A transexualidade não é mais considerada um distúrbio mental pela Organização Mundial da Saúde (OMS). De acordo com a nova Classificação Internacional de Doenças (CID, abreviação de Classificação Estatística Internacional de Doenças e Problemas Relacionados com a Saúde, da tradução do inglês), que mapeia e padroniza no mundo inteiro toda e qualquer enfermidade que o ser humano possa apresentar do nascimento à morte, a condição passa a ser listada na categoria de saúde sexual.

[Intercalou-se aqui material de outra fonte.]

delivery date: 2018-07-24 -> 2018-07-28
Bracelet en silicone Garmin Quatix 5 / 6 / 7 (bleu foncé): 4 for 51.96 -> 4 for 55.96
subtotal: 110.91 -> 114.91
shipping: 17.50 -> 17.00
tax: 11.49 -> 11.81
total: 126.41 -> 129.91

A incongruência de gênero (nomenclatura da CID) ou disforia de gênero (expressão da Associação Americana de Psiquiatria, que elabora o Manual Diagnóstico e Estatístico de Transtornos Mentais, o DSM) pressupõe um desacordo entre o gênero de nascimento e aquele com o qual a pessoa se identifica. Um menino pode não aceitar seu sexo de nascença desde a infância, por exemplo, mostrando-se desconfortável com seu corpo e com os papéis que lhe são atribuídos, porque se sente uma menina. No Brasil, o Sistema Único de Saúde (SUS) tem centros de referência – entre eles, o Hospital de Clínicas de Porto Alegre (HCPA) – autorizados a prestar atendimento multidisciplinar a essas pessoas, além de realizar a cirurgia de redesignação sexual (os genitais femininos são transformados em genitais masculinos, e vice-versa).

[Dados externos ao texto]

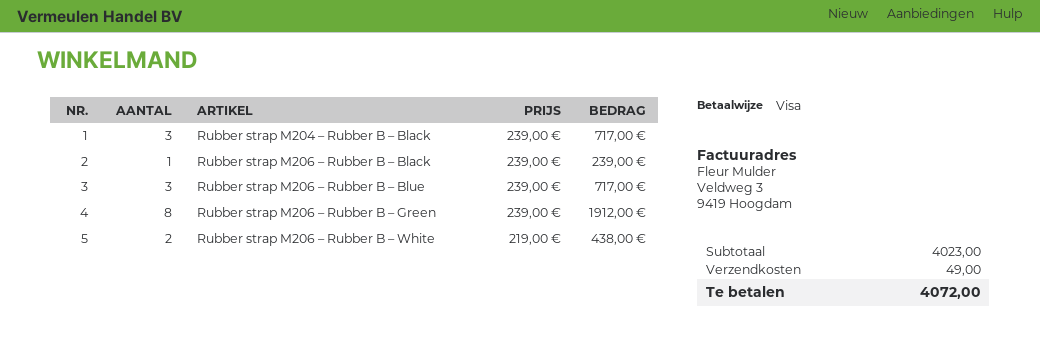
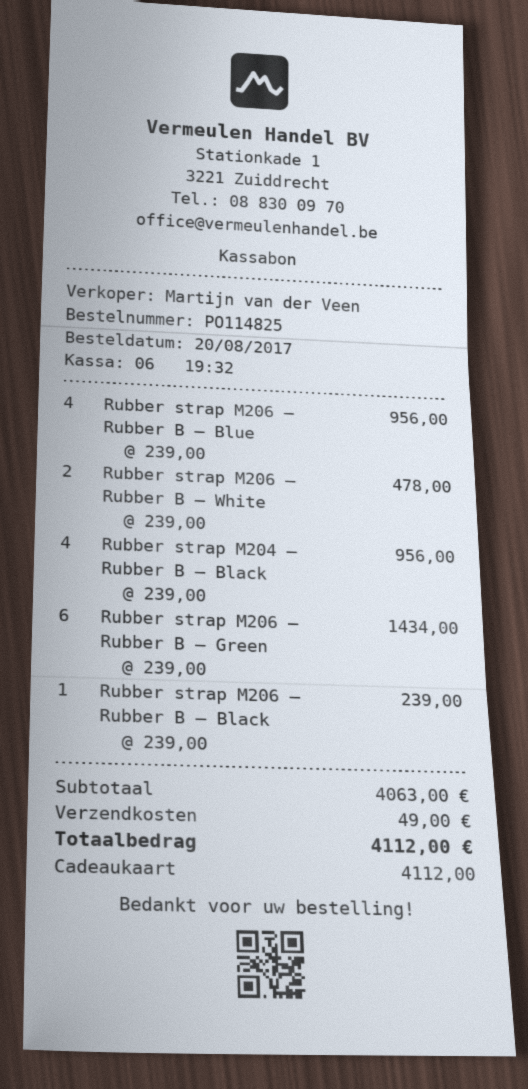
payment method: Visa -> gift card
Rubber strap M204 – Rubber B – Black: 3 x 239.00 = 717.00 -> 4 x 239.00 = 956.00
Rubber strap M206 – Rubber B – Blue: 3 x 239.00 = 717.00 -> 4 x 239.00 = 956.00
Rubber strap M206 – Rubber B – Green: 8 x 239.00 = 1912.00 -> 6 x 239.00 = 1434.00
Rubber strap M206 – Rubber B – White: 2 x 219.00 = 438.00 -> 2 x 239.00 = 478.00
subtotal: 4023.00 -> 4063.00
total: 4072.00 -> 4112.00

De acordo com a OMS, as evidências agora deixam claro que a incongruência de gênero não se trata de um problema mental, "e classificá-la como tal pode provocar um enorme estigma para os transgêneros". Ao mesmo tempo, salienta que ainda existe uma significativa necessidade dessa parcela da população por cuidados de saúde, o que justifica a permanência da codificação da transexualidade no novo manual. Até a CID-9, a homossexualidade era vista como doença, sendo excluída apenas na edição seguinte, quando se chegou ao entendimento de que dispensava tratamento.

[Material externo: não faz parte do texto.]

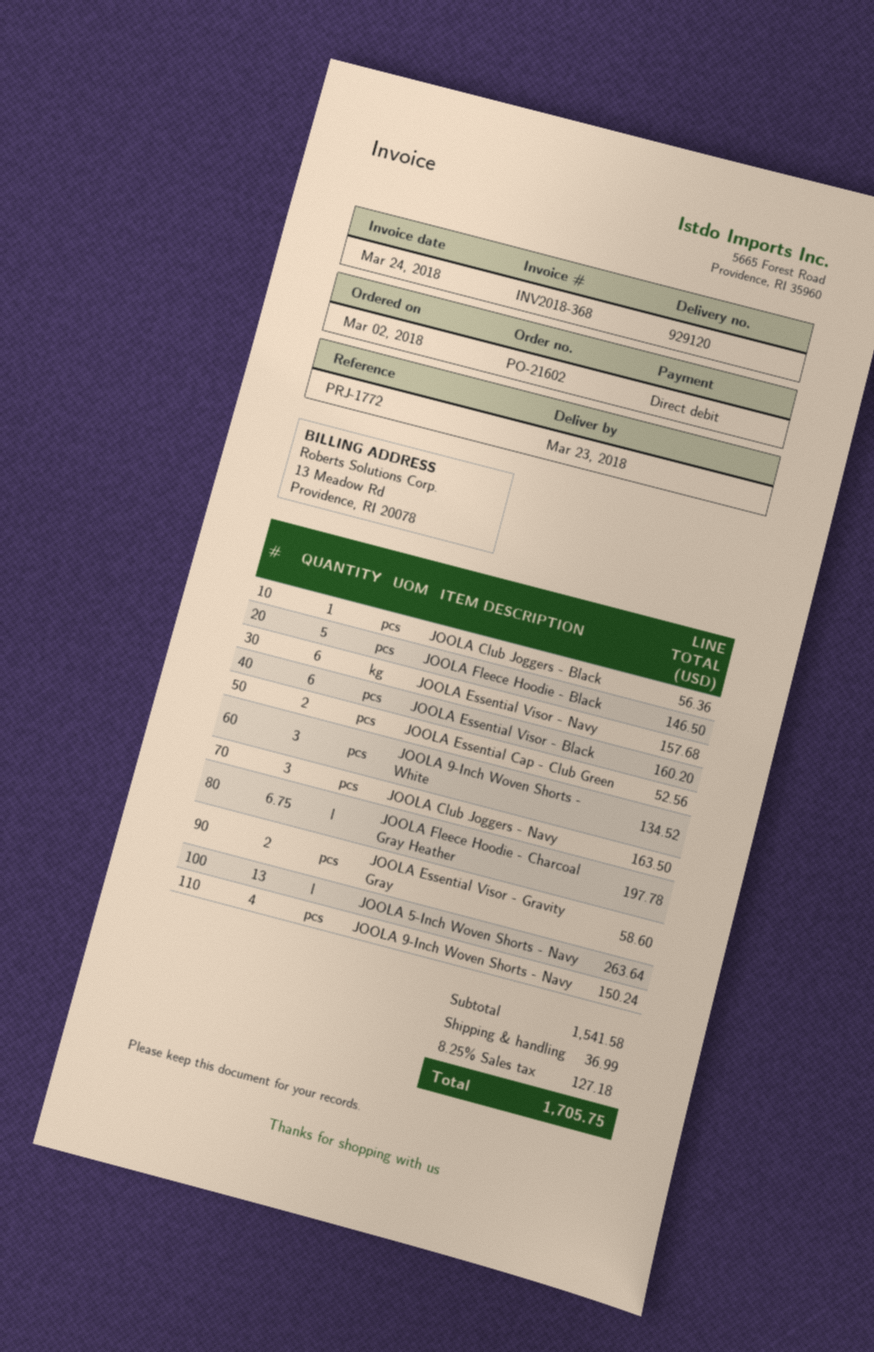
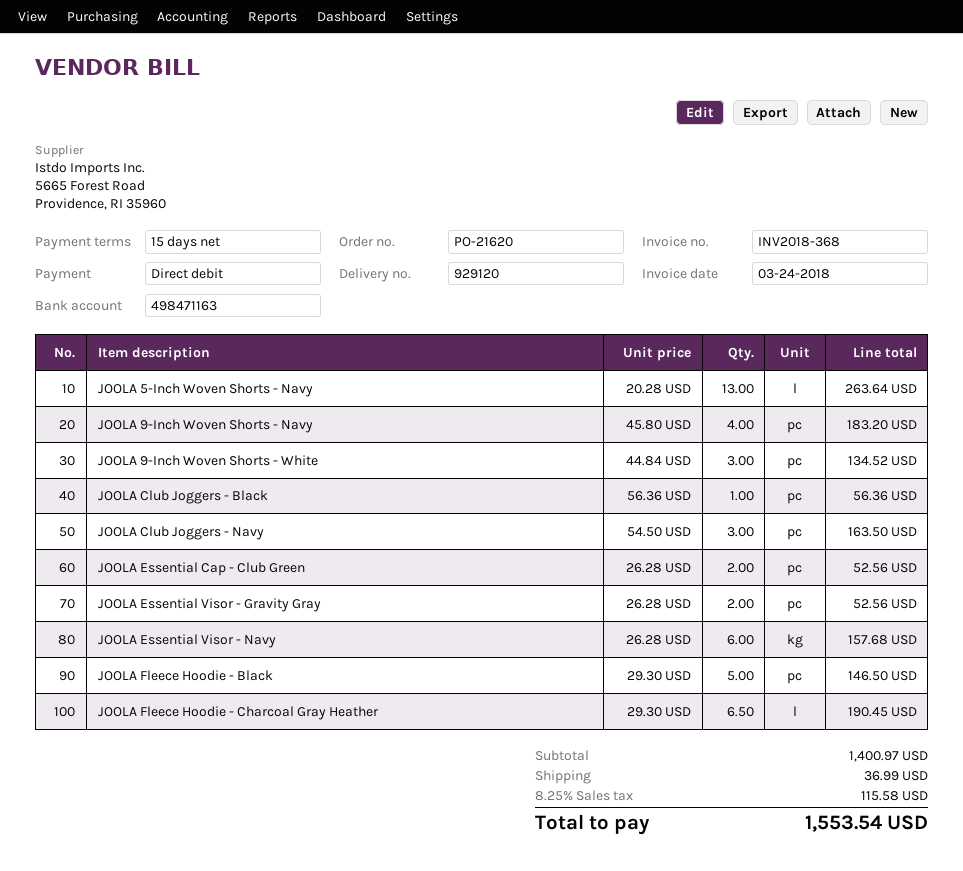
order number: PO-21602 -> PO-21620
JOOLA Essential Visor - Black: 6 for 160.20 -> none
JOOLA Fleece Hoodie - Charcoal Gray Heather: 6.75 for 197.78 -> 6.5 for 190.45
JOOLA Essential Visor - Gravity Gray: 2 for 58.60 -> 2 for 52.56
JOOLA 9-Inch Woven Shorts - Navy: 4 for 150.24 -> 4 for 183.20
subtotal: 1541.58 -> 1400.97
tax: 8.25% = 127.18 -> 8.25% = 115.58
total: 1705.75 -> 1553.54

Maria Inês Lobato, coordenadora do Programa de Identidade de Gênero do HCPA, liderou no Brasil as discussões para a renovação da CID-11 nessa área. A psiquiatra afirma que a mudança de classificação é benéfica, apesar de se tratar de um critério técnico e de conhecimento restrito. A incongruência/disforia de gênero, explica ela, continua sendo uma condição médica, dentro de um código, e precisa de atendimento. O maior preconceito de quem não aceita a transexualidade, argumenta Maria Inês, é pelo fato de estar ligada à sexualidade – "Como um homem pode ser mulher?", questionam-se –, e não por figurar nesta ou naquela seção da CID. A coordenadora acredita que a mudança poderá ser realmente verificada em países menos desenvolvidos que restringem direitos civis de pacientes psiquiátricos. Ela tenta minimizar o "peso" de um diagnóstico desses na atualidade:
– As pessoas querem se livrar da pecha de ter uma doença psiquiátrica. Existe preconceito. Mas hoje em dia tanta gente tem depressão, tanta gente tem ansiedade... Muitas pessoas têm pelo menos um transtorno psiquiátrico na vida.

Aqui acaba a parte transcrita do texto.